Collaborative Filtering on Movie Lens Dataset

This page applies a matrix factorization collaborative filtering model to different subsets of the movie lens dataset to test how the type of data used to train the model affects model performance.

Principal Author: Katherine Breen

Abstract

This page compares how different training data affects collaborative filtering model performance and tests the hypothesis that including more information in training data will result in better model performance. This page applies a matrix factorization algorithm to create a collaborative filtering model that predicts user movie ratings. The model is trained on three different datasets with different amounts and types of information. The first model is trained using 30 hidden features using user ratings. The second model is trained on 49 hidden features with 19 of them fixed to represent movie genres. The third model is trained on 30 hidden features with 19 of them fixed to represent movie genres. This page finds the third model to be the most successful when measuring performance through average sum of square error.

Builds on

This page builds on information from the collaborative filtering page.

Related Pages

A couple other pages on this wiki have covered collaborative filtering. This page looks at a different method of collaborative filtering using singular value decomposition and restricted Boltzmann machines.
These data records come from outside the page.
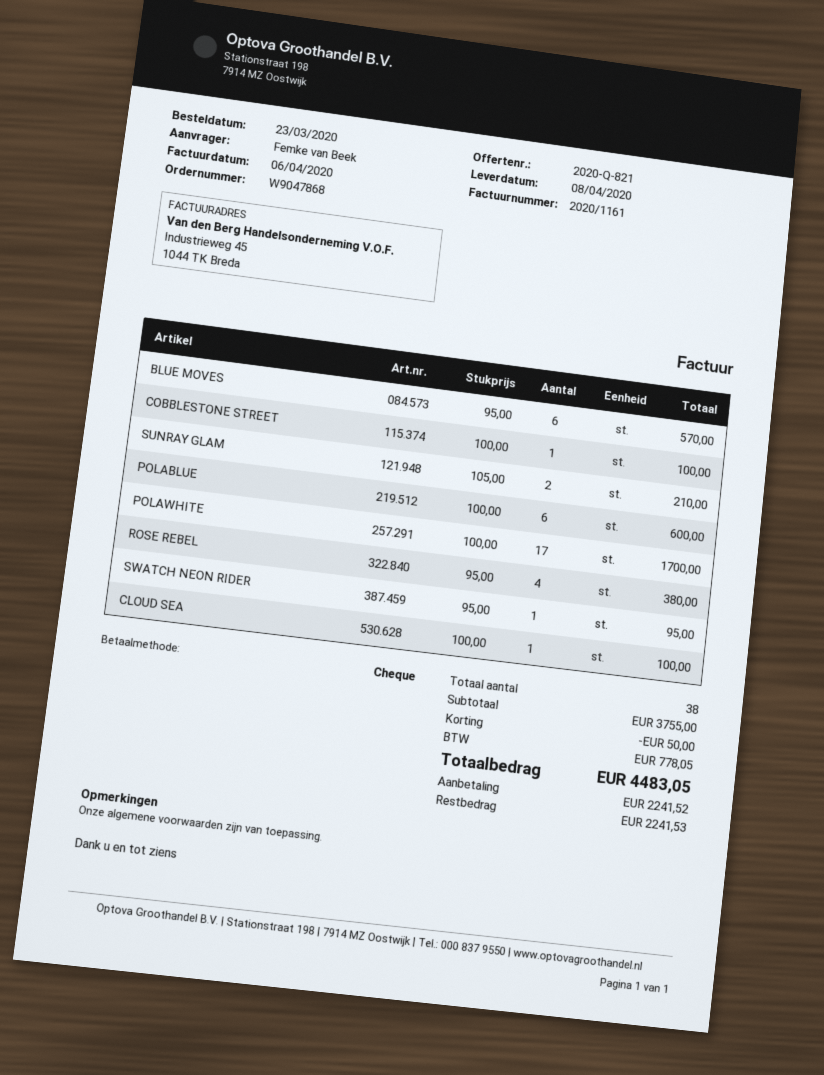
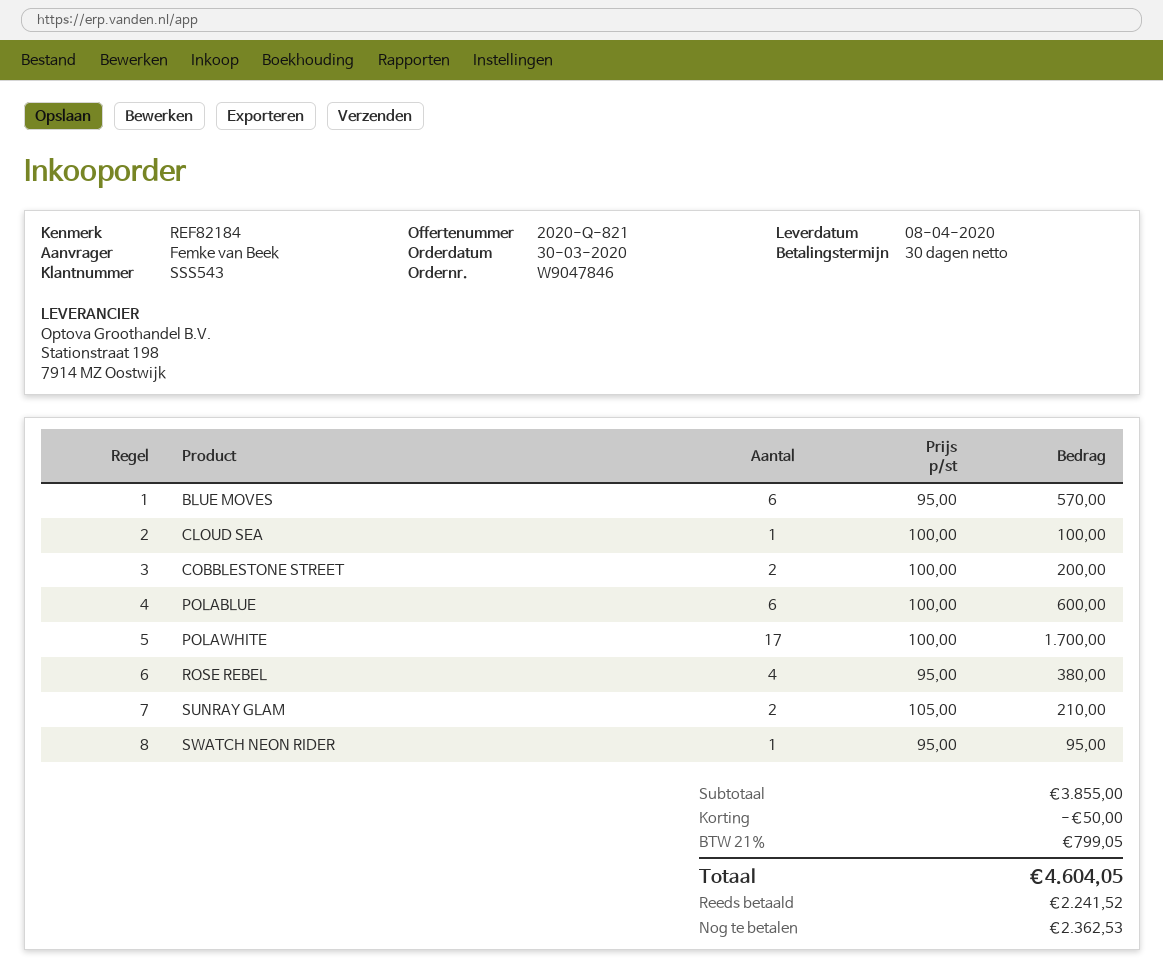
order number: W9047868 -> W9047846
order date: 2020-03-23 -> 2020-03-30
COBBLESTONE STREET: 1 x 100.00 = 100.00 -> 2 x 100.00 = 200.00
subtotal: 3755.00 -> 3855.00
tax: 778.05 -> 799.05
total: 4483.05 -> 4604.05
balance: 2241.53 -> 2362.53

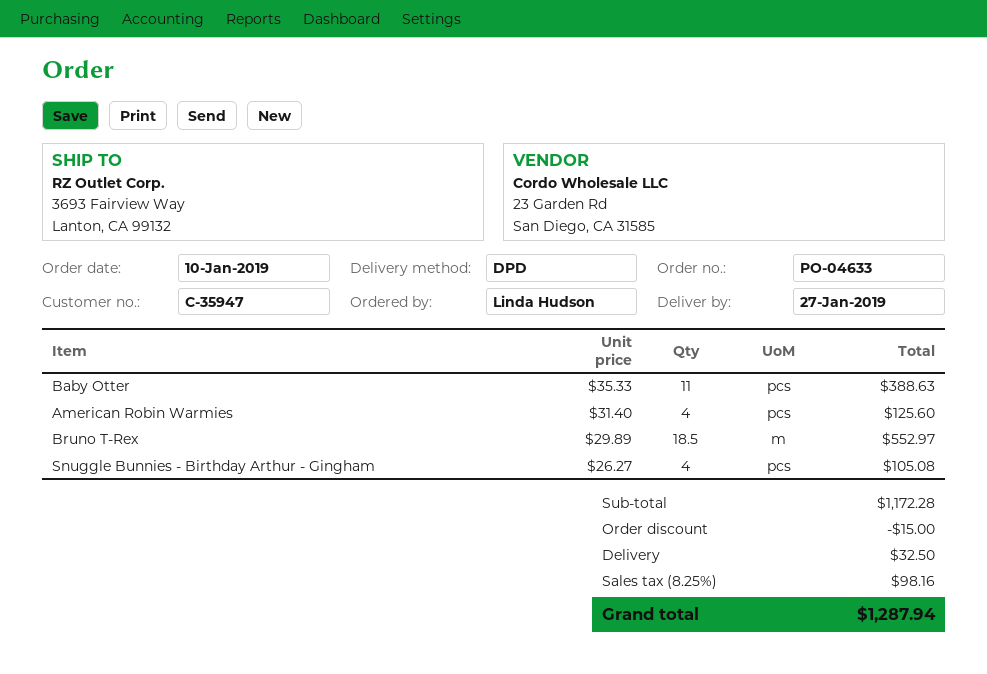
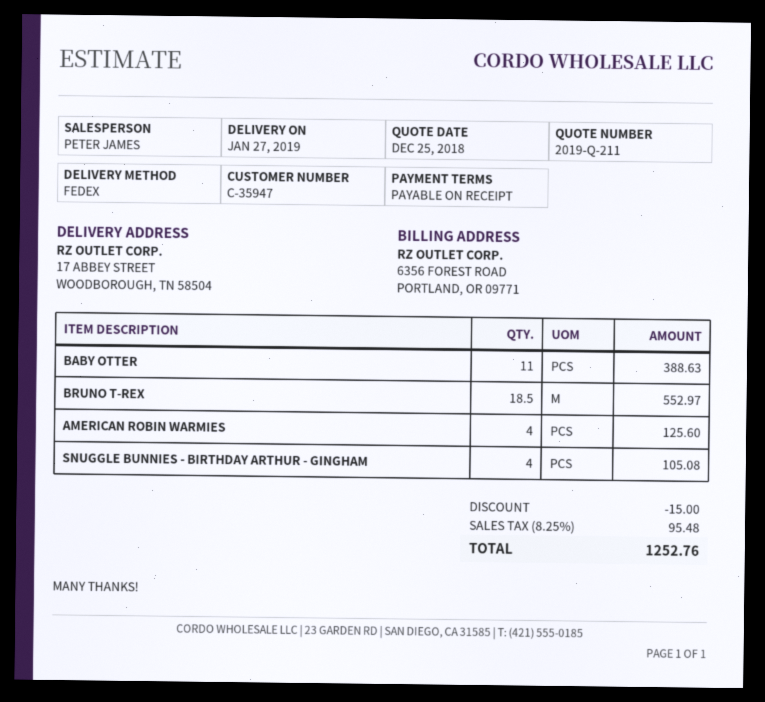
shipping method: DPD -> FedEx
ship to: 3693 Fairview Way, Lanton, CA 99132 -> 17 ABBEY STREET, WOODBOROUGH, TN 58504
shipping: 32.50 -> none
tax: 8.25% = 98.16 -> 8.25% = 95.48
total: 1287.94 -> 1252.76

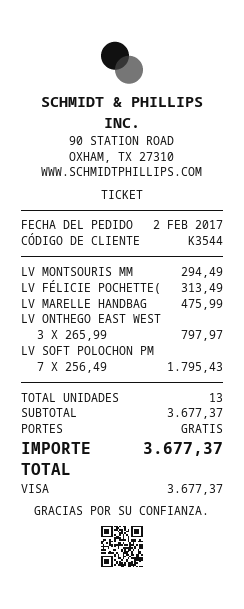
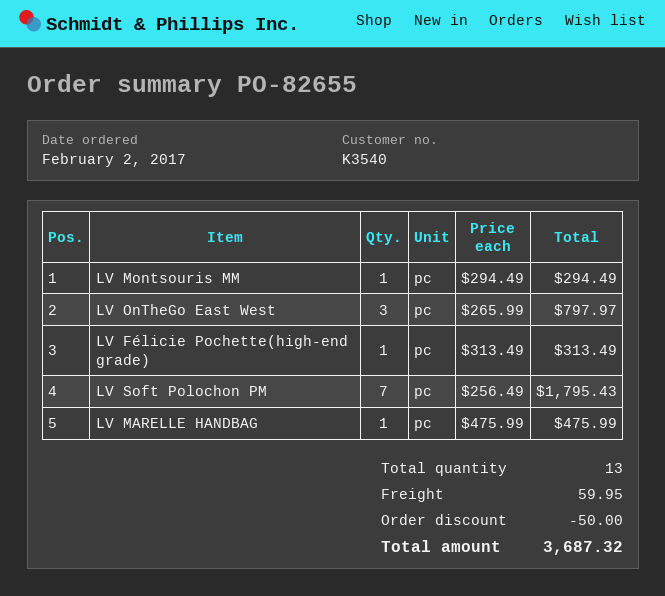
customer number: K3544 -> K3540
discount: none -> 50.00
shipping: 0.00 -> 59.95
total: 3677.37 -> 3687.32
This page describes different methods for matrix factorization for recommender systems and looks at papers that have applied this to a Netflix dataset.

Content

Background

Recommender systems are widely used by platforms to suggest websites, movies, and products based on previous customer data^[1]. A popular example of a platform that uses recommender systems is Amazon. When a customer searches for a product, Amazon will suggest the most relevant products to that customer based on their search and other data. Amazon uses a recommender system to choose which products are most relevant to a customer. Recommender systems are trained on user data. This data can include a variety of information such as product information, user information and user ratings. While a recommender system will not have complete information for a single user (ie. a user will not rate every single product available), with enough information the system can make recommendations based on data from users with similar interests.

Many recommendation algorithms use collaborative filtering to suggest products ^[1]. Collaborative filtering looks for relationships between users and products and maps those into a latent space. This helps capture patterns between users and relevant products, allowing the recommender system to suggest products a user may like based on preferences of users with similar interests.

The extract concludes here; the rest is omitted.